I suppose a key part of the argument here will revolve around the definition of 'brand' (and, beyond that, 'sub-brand').
An example:
Asus is a manufacturer, but also a brand.
ROG is Asus' gaming sub-brand, but could be argued to have sufficient name recognition to be considered a brand of its own.
Ares/Mars are, at best, sub-brands of ROG, with minimal if any separate name recognition. They're barely a step above model designations. If you asked me to guess what GPU manufacturer was behind each name, I'd have no idea.
EVGA is a manufacturer and a brand, but has no "gaming" sub-brand. Then again, they're a much smaller company, and barely make non-gaming products at all.
Now, where to draw the line for what entails a reasonable understanding of this with regards to this report?
- It seems unlikely that Nvidia would require top-level brands (manufacturers' names) to be Nvidia exclusive.
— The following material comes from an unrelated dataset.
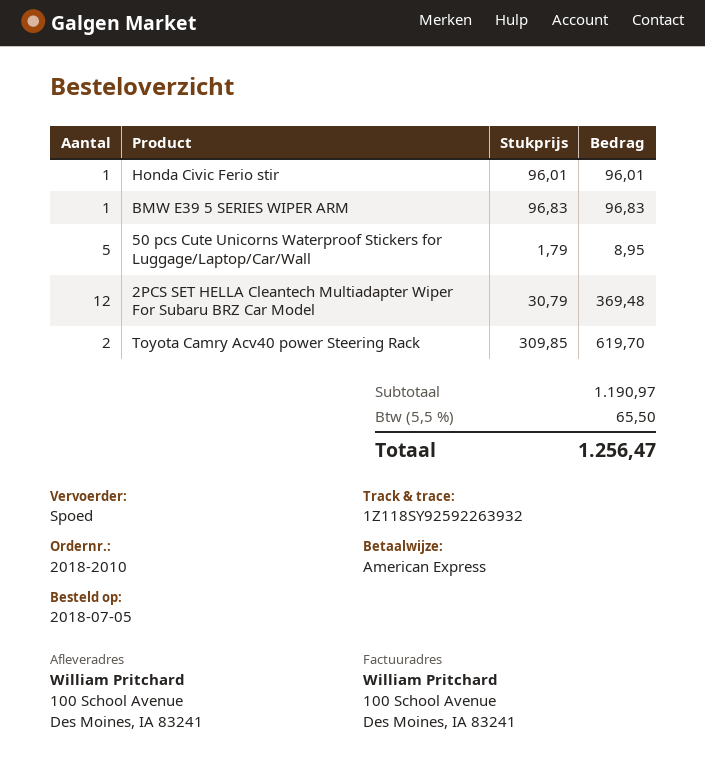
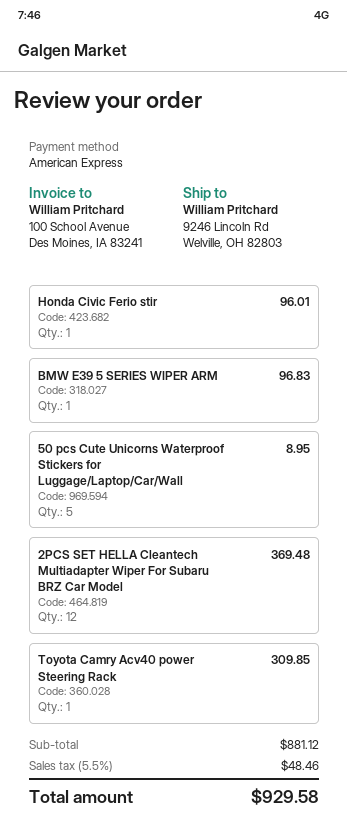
ship to: 100 School Avenue, Des Moines, IA 83241 -> 9246 Lincoln Rd, Welville, OH 82803
Toyota Camry Acv40 power Steering Rack: 2 for 619.70 -> 1 for 309.85
subtotal: 1190.97 -> 881.12
tax: 5.5% = 65.50 -> 5.5% = 48.46
total: 1256.47 -> 929.58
Not to mention that that would be blatantly anticompetitive, and hence, illegal.
- Likewise, it seems unlikely that Nvidia would care at all (or even want!) a constant, Nvidia only sub-brand below ROG. Not only does it not match the reported wording ("exclusive... gaming brand"), but it would make for god-awful product names, which Nvidia (or anyone with a marketing department) would see is a bad idea. "Asus ROG Strix GTX 1060 OC" is bad enough. "Asus ROG Mars Strix GTX 1060 OC" is... well, awful. The more sub-brands, the more confusing it all becomes and the less these actually end up meaning.
- As such, it doesn't seem unreasonable to interpret this as if Nvidia would require the ROG brand (Asus' "gaming brand") to be Nvidia exclusive. To keep selling AMD while joining the GPP, they'd need to establish a separate gaming brand, or just sell them as Asus - which of course gives Nvidia a massive PR advantage given ROG's brand recognition. The wording makes it unlikely that establishing a new gaming brand for Nvidia next to an established one (left to AMD) would fulfill this requirement, as the word "the" is consistently used rather than "a".
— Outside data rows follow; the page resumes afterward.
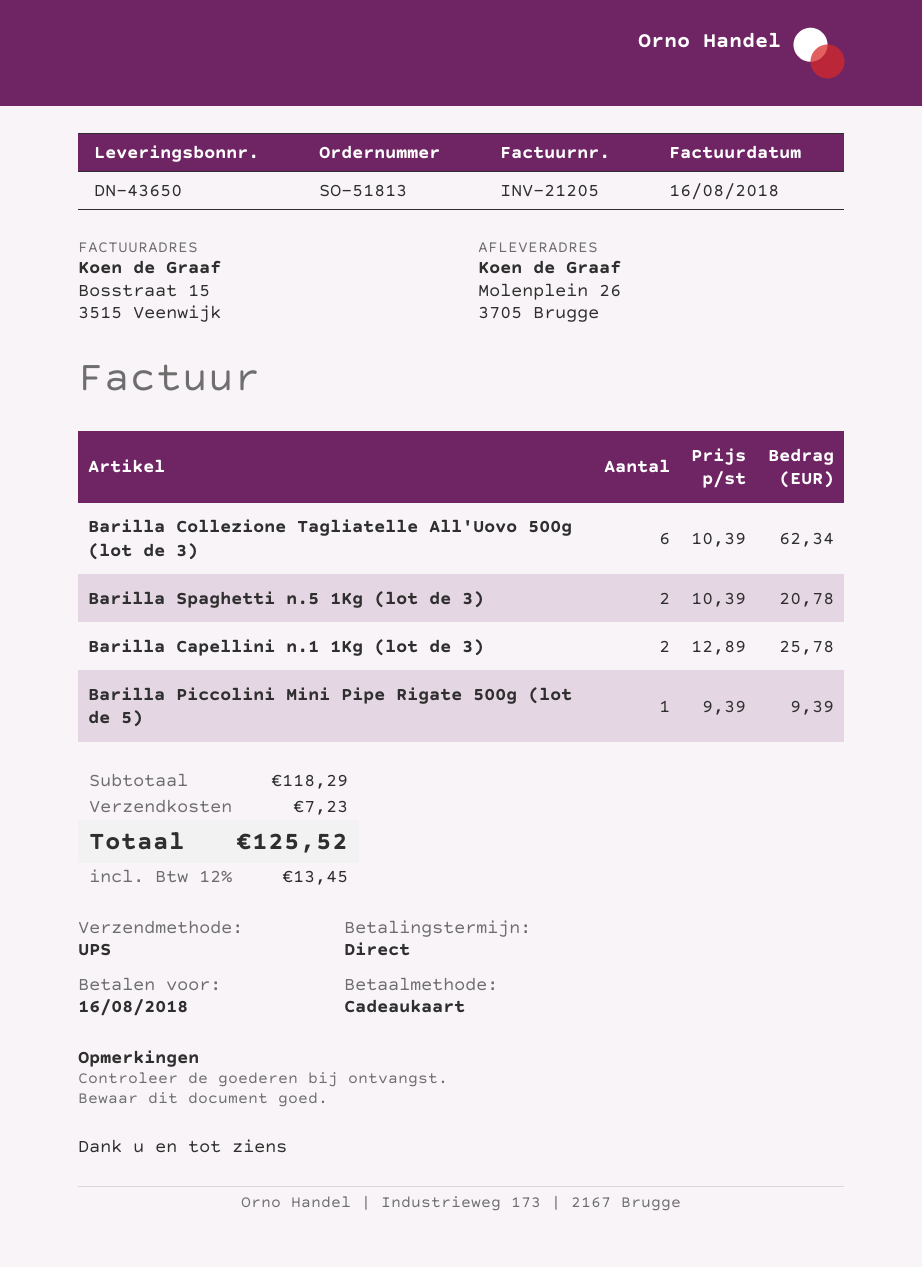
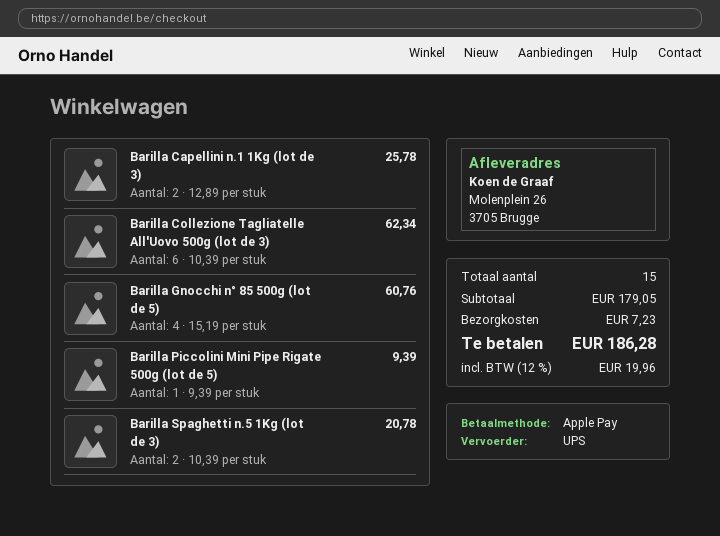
payment method: gift card -> Apple Pay
Barilla Gnocchi n° 85 500g (lot de 5): none -> 4 x 15.19 = 60.76
subtotal: 118.29 -> 179.05
tax: 12% = 13.45 -> 12% = 19.96
total: 125.52 -> 186.28

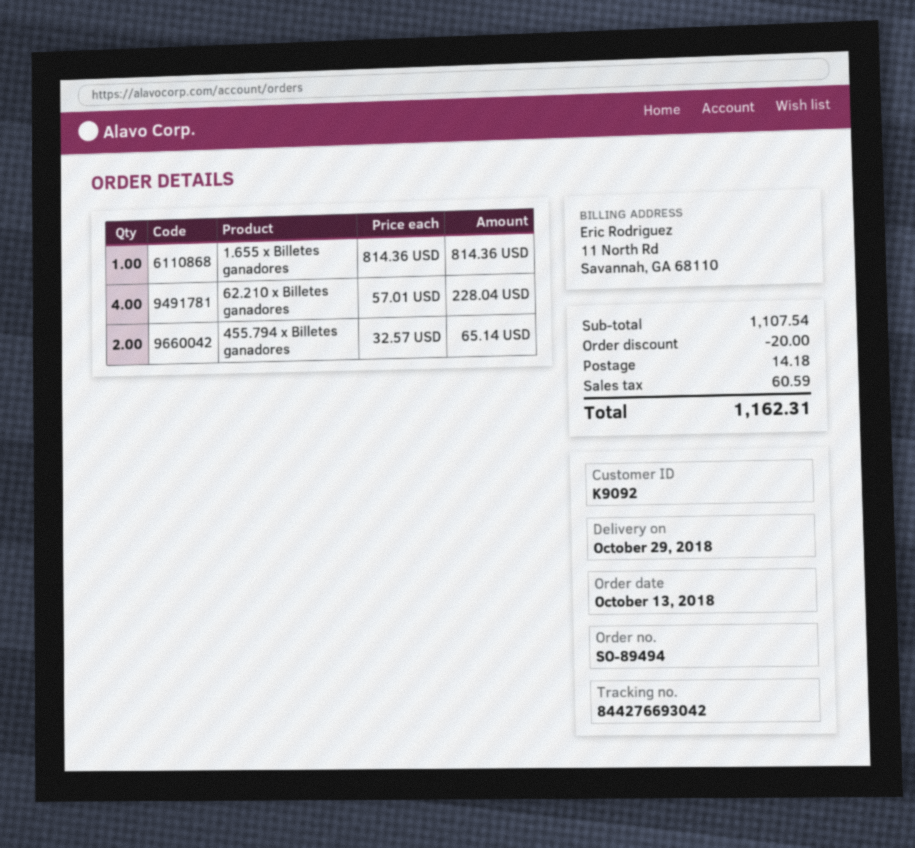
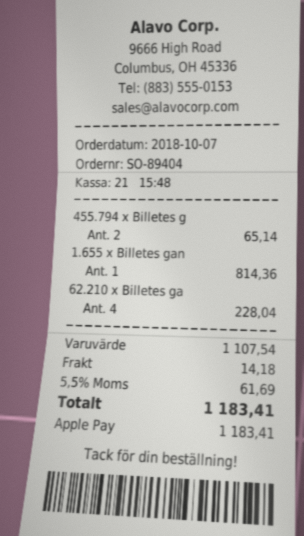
order number: SO-89494 -> SO-89404
order date: 2018-10-13 -> 2018-10-07
discount: 20.00 -> none
tax: 60.59 -> 61.69
total: 1162.31 -> 1183.41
Asus might be an extreme case, as they're probably the biggest AIB partner out there, but would that mean that they'd get preferential/different treatment than smaller OEMs? I doubt it, as that would be a hard sell for Nvidia to the other OEMs.
So, if this is true, what does it all boil down to? A dominant market leader imposing strict-seeming exclusivivity requirements on partners with the possible penalties having significant economic impacts, especially for smaller partners. That does indeed sound like anticompetitive business practices to me when put in terms that simple - but there are a lot of details and nuances here, not least in terms of how this is put into practice and enforced. I'm no legal expert either, of course. But I'd say it warrants an investigation at the very least.
Well, that's exactly what they should do, instead of crying to journalists like little girls. They're world-wide businesses after all, not kids the Nvidia can bully as they please.
Wow. Seriously? Your answer is "AIB partners should unionize"? That is an absurdly naive stance. Of course Nvidia can bully them around - the vast majority of their GPU business is beholden to the whims of Nvidia. Even as a group, AIB partners have very little say if Nvidia decides to change something. Besides, this is why we have laws and regulations, so that the responsibility of maintaining a somewhat fair society doesn't fall om individuals and minor actors.
I will say again mind, what if nobody signs up to it anyway? I mean why would they if the current status quo exists.
Sorry, but how exactly do you think the status quo is? You realise that the incentives and monetary support mentioned here already exists, right? Nvidia already pays out large sums to help partners with advertising. Do you believe Asus alone pays for all those Asus ROG GeForce gaming laptop ads? If so, you're sorely mistaken. And this, of course, flips the script entirely. Nvidia isn't saying "join the GPP and get more", it's saying "unless you restructure and give us favorable branding, we'll stop paying you." Which, of course, is the kind of thing that drives investors and board members to the verge of hysterical fits in fear of projected profits dropping. Which, again, is why this thing has power.
Of course, should this prove to be true, it really shouldn't surprise anyone. It's the nature of profit-oriented business, particularly publicly traded business, to seek the maximization of profits to the highest degree possible. Of course that entails pushing the limits of the law - especially when they can reap the benefits of said practices while under investigation or on trial (or during appeals, and so on...). In the end, they gain more than they stand to lose. AMD would probably do similar things if they were in a dominant market position. It's the name of the game, and the entire reason why "the free market" is a wildly misleading term - free(dom) implies equality and fairness, to which deregulation and "free competition" (i.e. "do whatever you can to win") are diametrically opposed. Unregulated or underpoliced markets are unfree, fundamentally unfair markets. The hunt for ever-growing profits makes this a given.
Edit: corrected GPU to GPP. That's what I get for typing on my phone, I guess.